The state of California is a unique place for many reasons. Unfortunately, history has taught us that California’s most unique trait is that this state is the literal laboratory for American empire to test out new mechanisms of oppression. California is full of examples of attempts to implement stronger forms of racism, refine police tactics of repression, among other advances in the science of population governance. It has accomplished these things primarily through its manipulation and shaping of space and land. Specifically, these are spatially-based solutions to perceived or crafted crises. In other words, this state has historically controlled BIPOC populations via territory, such as (but not limited to) its creation of the following: racist state technologies of power, segregation, redlining, prisons, policing, environmental racism, gentrification, border militarization, and so on. California is the testing lab for improving the operations of this American machine; it is the birthplace of what we now recognize as SWAT teams, created in the first place to repress revolutionary Black organizing in the 1960s. These advances in repression-via-territory are first piloted and beta-tested in the poorest and predominantly BIPOC areas or regions, and then spread everywhere else.

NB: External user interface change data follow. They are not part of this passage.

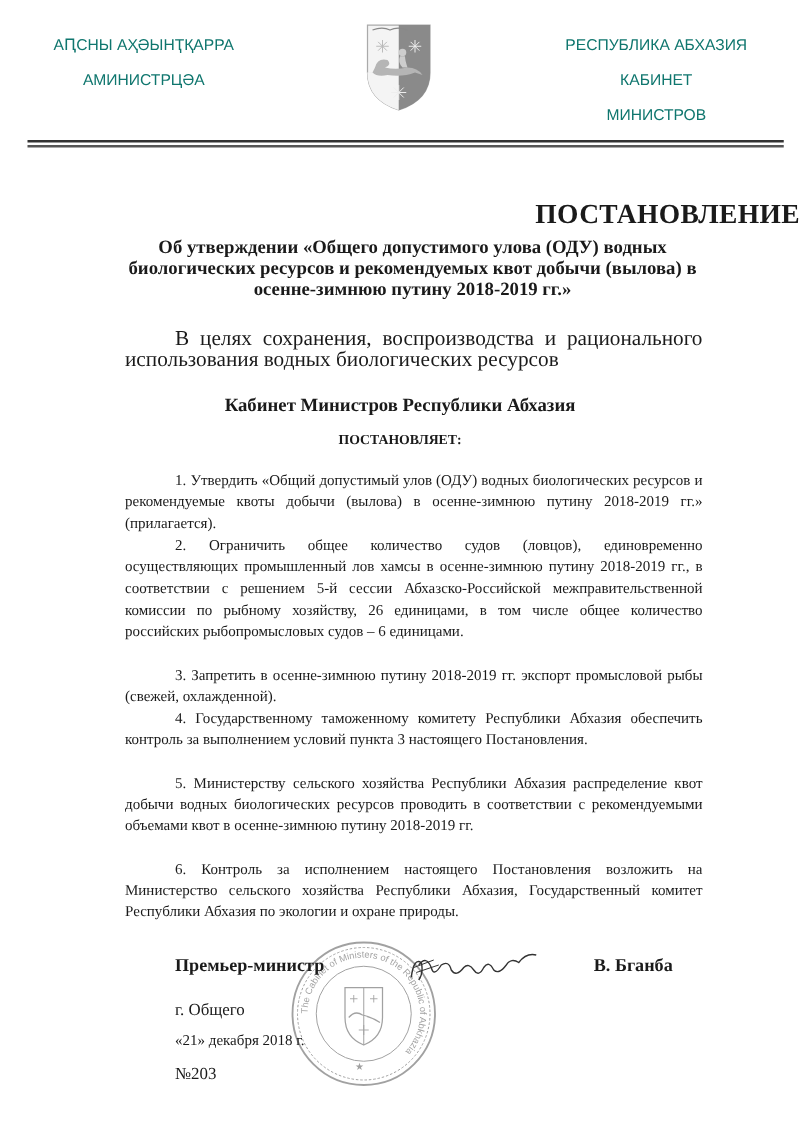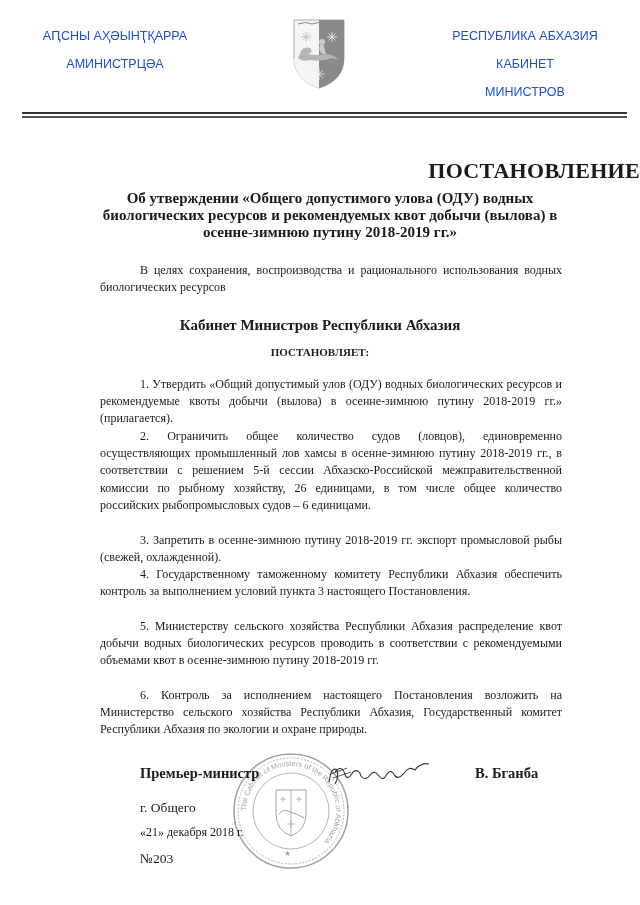"АԤСНЫ АҲӘЫНҬҚАРРА" .hdr-col { color: #1d4ed8 -> #0f766e }
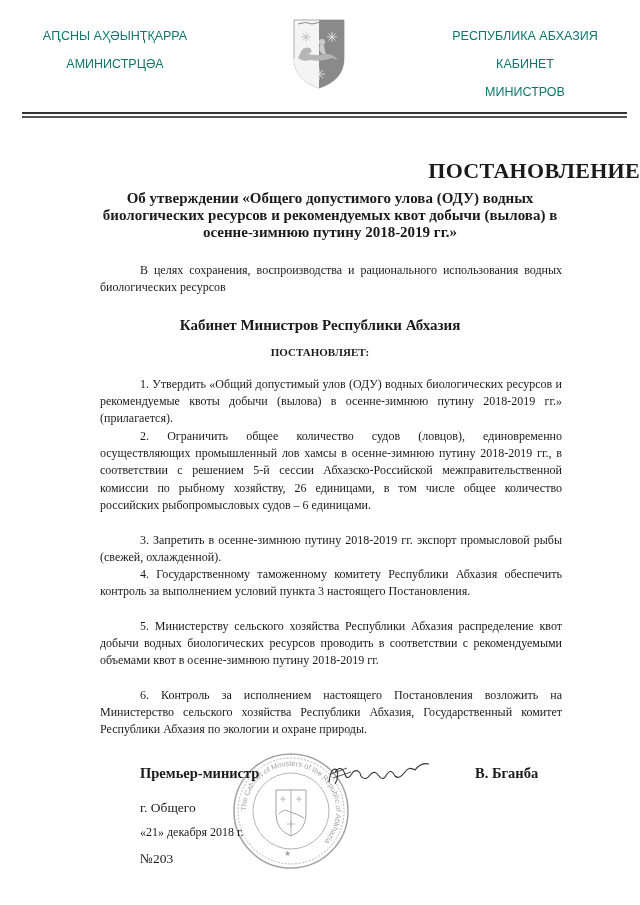"В целях сохранения, воспроизводства и" .para { font-size: 12px -> 17px }
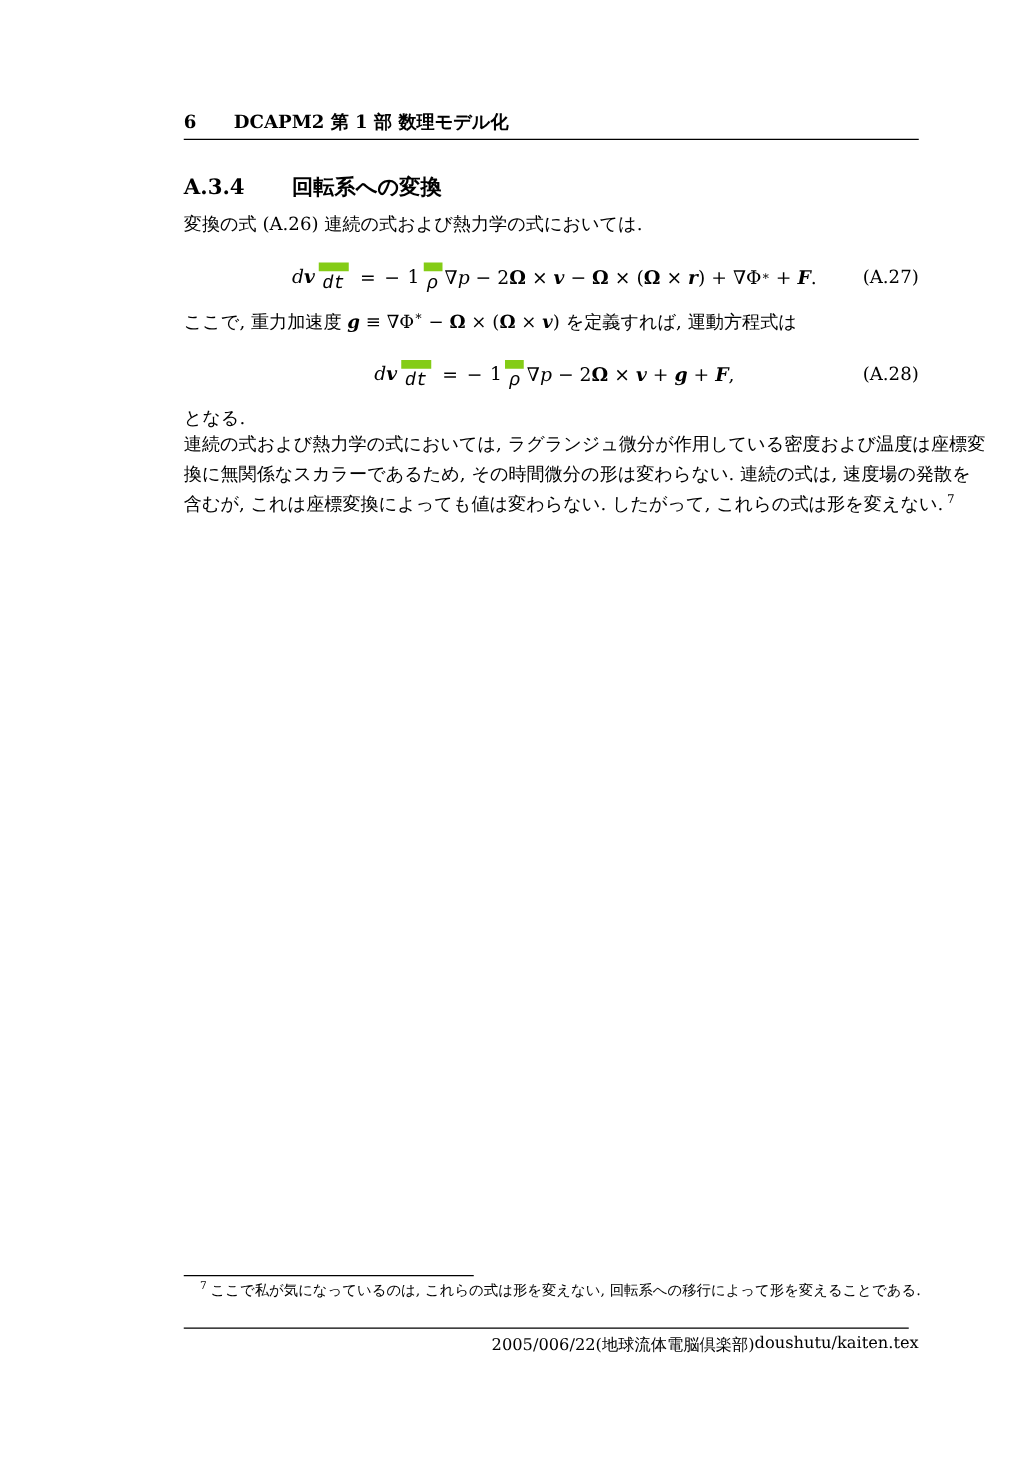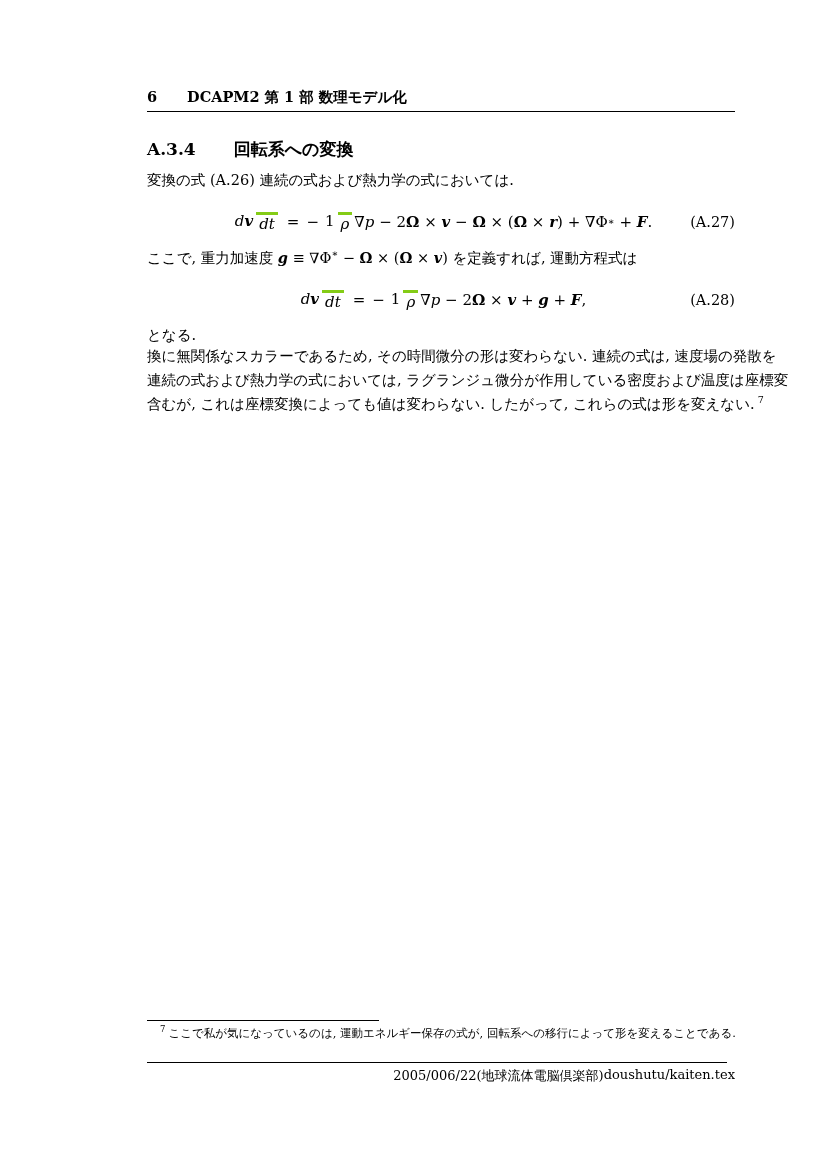"dt" .fden { border-top: 3px solid #84cc16 -> 7px solid #84cc16; font-family: none -> Liberation Mono, monospace }
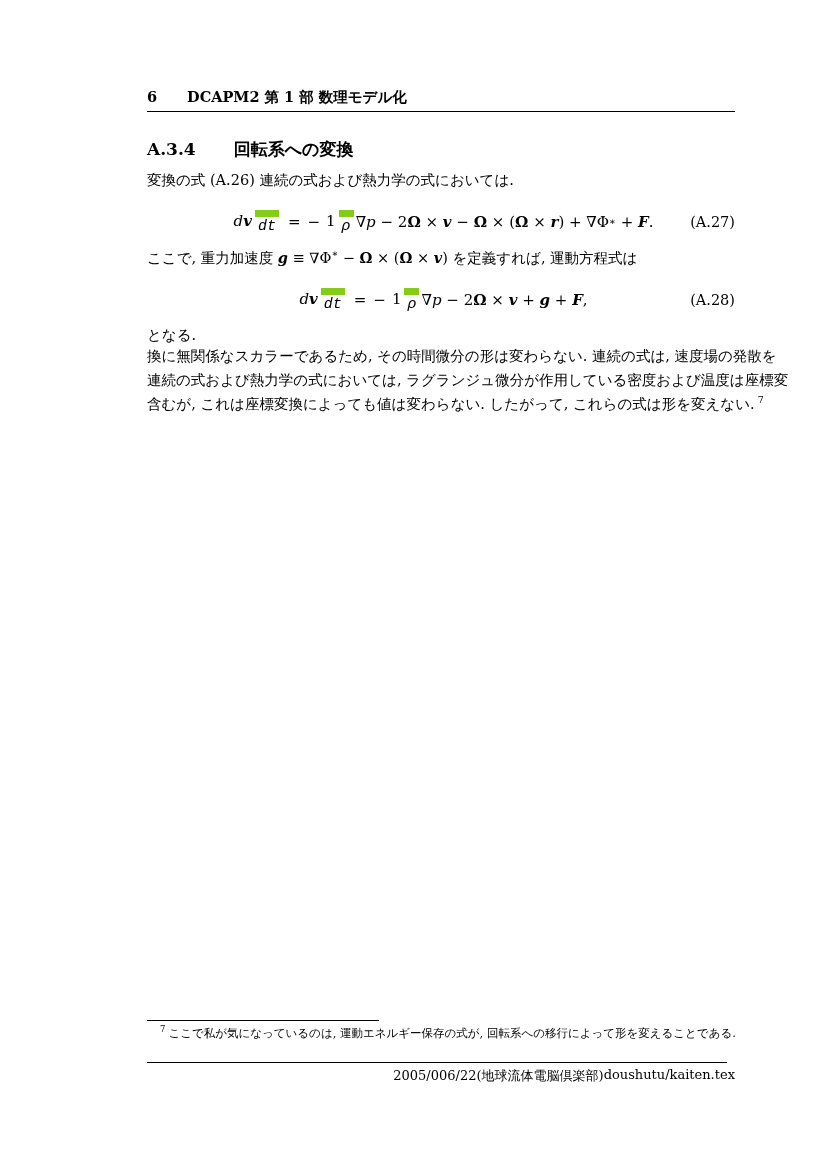"換に無関係なスカラーであるため, その時間微分の形は変わらない. 連続の式は," div.line { order: before "連続の式および熱力学の式においては," -> after "連続の式および熱力学の式においては," }
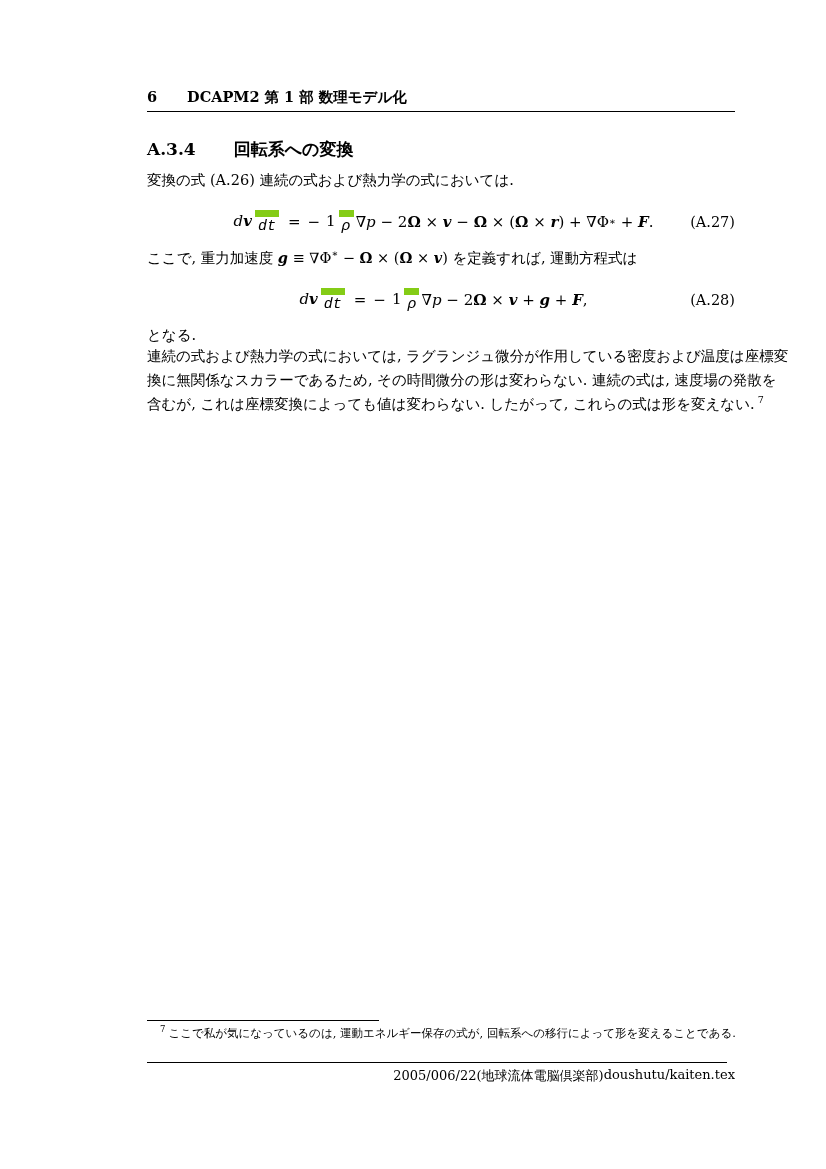"ここで私が気になっているのは, 運動エネルギー保存の式が," span { text: 運動エネルギー保存の式が -> これらの式は形を変えない }
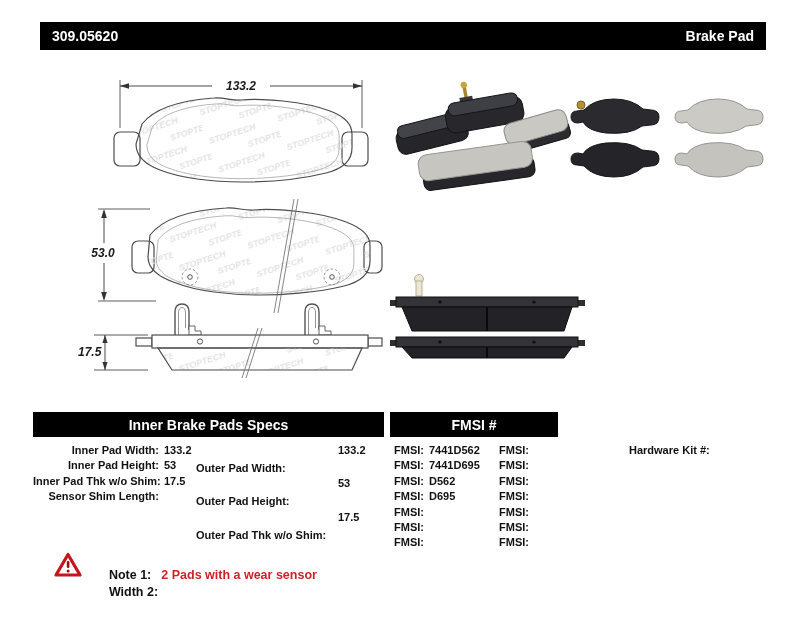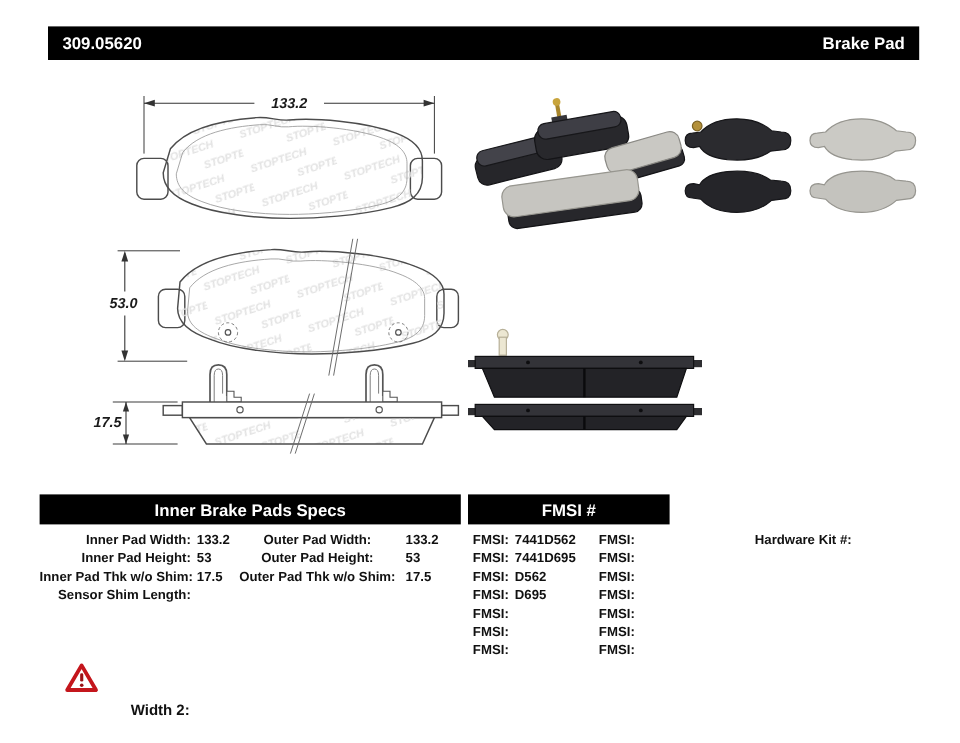"Outer Pad Width:" #outer-specs .lbl { margin-top: none -> 18px; text-align: center -> left }
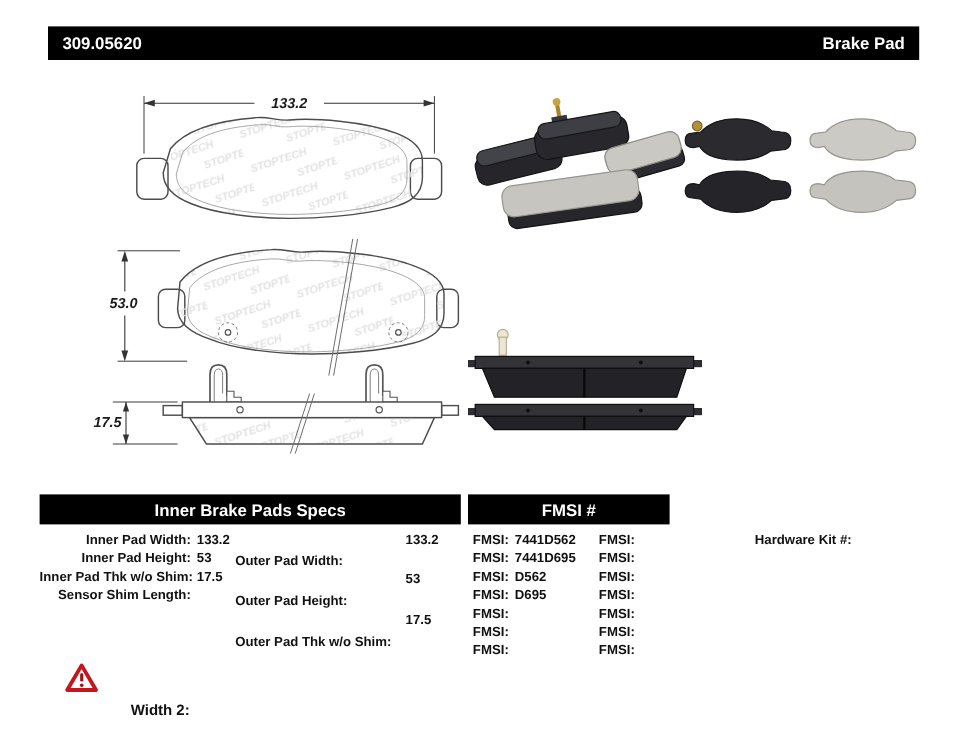"Note 1: 2 Pads with" div.note-line { html: none -> <div> <span>Note 1:</span><span>2 Pads with a wear sensor</span> </div> }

The Inland Empire, likewise, has been the battleground for new forms of racial capitalism, such that the IE has literally become a key part of the infrastructural backbone of the entire United States. We will continue to elaborate on these arguments in other blog pieces, but basically, the IE plays an essential role in the actual logistics of this empire through its distribution, transportation, storage, and production of commodities. However, the IE has not always had to play this significant economic role for the rest of the US. Those who govern the state, capitalists, and other planners collectively created and shaped a new, emergent form of capitalism in the 1980s onward; a new, logistical racial capitalism in the region known as the IE. This coincided with many global capitalist restructurings, migratory patterns, and changes in racial demographics that have given the IE’s BIPOC communities their primarily working-class characteristics. The logistical racial capitalism that has only recently been birthed in this region is the beginning of a new state solution, one aimed to more efficiently govern and discipline the people in the IE.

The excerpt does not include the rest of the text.